Ketamine was developed in 1962 and approved for use in the United States in 1970. It was widely used during the Vietnam War. One of its advantages is its high safety profile. However, it has a slower onset when compared with methohexital and can cause delirium during recovery from anesthesia. As a result, it was often used when methohexital was not an option.

Etomidate was developed in 1964 and introduced for use in the United States in 1983. It considered one of the most efficacious intravenous anesthetic for producing adequate seizure duration and lowering the seizure threshold. However, it was associated with several side effects including myoclonus, increase post-ECT confusion, and adrenal suppression.

Propofol was developed in 1977 and approved for use in the United States in 1989. One of its advantages is its short duration of action and rapid clearance from the body, resulting in faster recovery times.
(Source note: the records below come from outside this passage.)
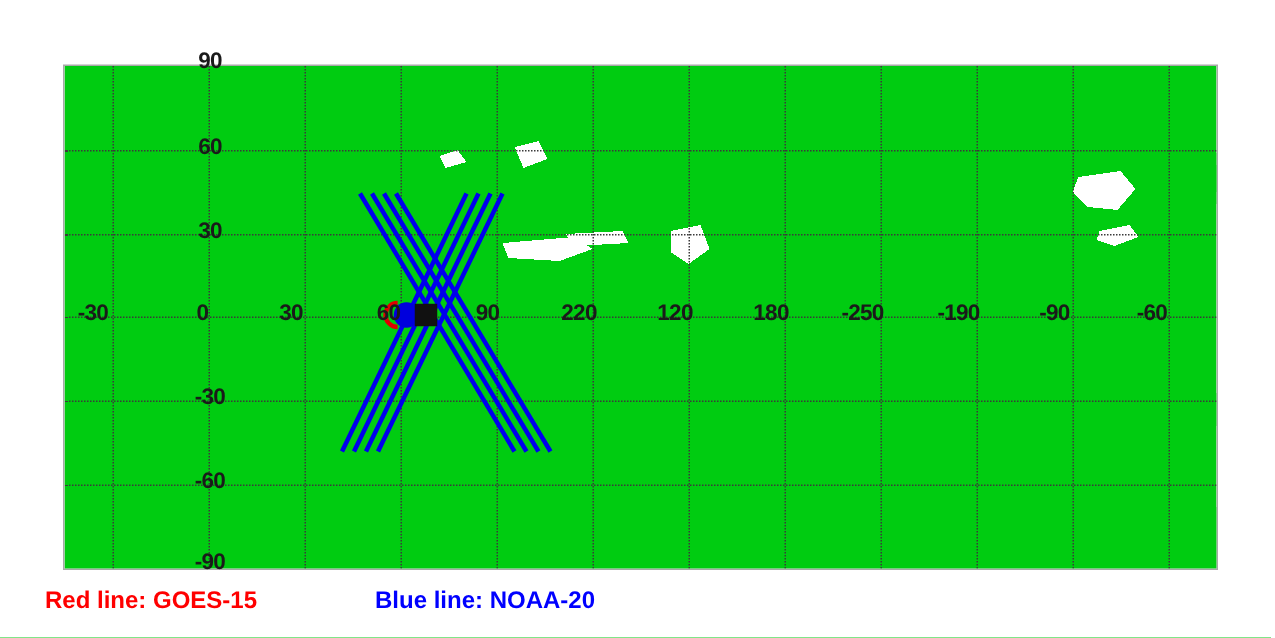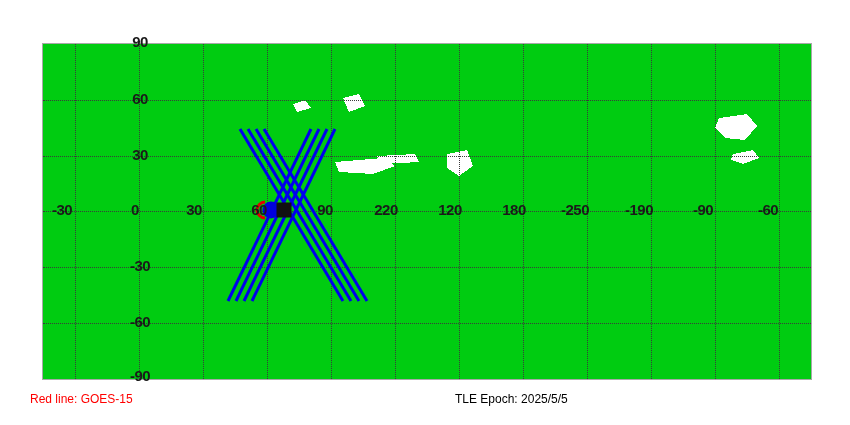--- a/index.html
+++ b/index.html
@@ -81,21 +81,21 @@
   }
 
   
   .legend{
     position:absolute;
     left:0;top:392px;
     width:850px;height:28px;
   }
   .legend-item{
     position:absolute;
-    font-size:12px;font-weight:normal;
+    font-size:16px;font-weight:bold;
     white-space:nowrap;
     top:0;
   }
   .lg-red{color:#ff0000;left:30px;}
   .lg-blue{color:#0000ff;left:250px;}
   .lg-black{color:#000000;left:455px;}
 </style>
 </head>
 <body>
 
@@ -258,16 +258,16 @@
 
   <div class="latlab" style="left:140px;top:41px">90</div>
   <div class="latlab" style="left:140px;top:98px">60</div>
   <div class="latlab" style="left:140px;top:154px">30</div>
   <div class="latlab" style="left:140px;top:265px">-30</div>
   <div class="latlab" style="left:140px;top:321px">-60</div>
   <div class="latlab" style="left:140px;top:375px">-90</div>
 
   <div class="legend">
     <span class="legend-item lg-red">Red line: GOES-15</span>
-    <span class="legend-item lg-black">TLE Epoch: 2025/5/5</span>
+    <span class="legend-item lg-blue">Blue line: NOAA-20</span>
   </div>
 
 </div>
 
 </body></html>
It also produces a shorter seizure duration, which is beneficial in children and adolescents, who often experience longer seizures during ECT. However, for the same reason, propofol is less effective in adults compared with other anesthetic agents. When compared with other agents, its use in ECT often requires a higher electrical charge and a greater number of  treatments. Unfortunately, in 2009 propofol gained negative attention for its role in the death of Michael Jackson. In 2010, shortages of the drug occurred after reports of unsanitary use of vials that infected patients with hepatitis C. In addition, Hospira, a manufacturer of propofol, was found to be noncompliant with the FDA’s manufacturing practices and shut down one of its production plants.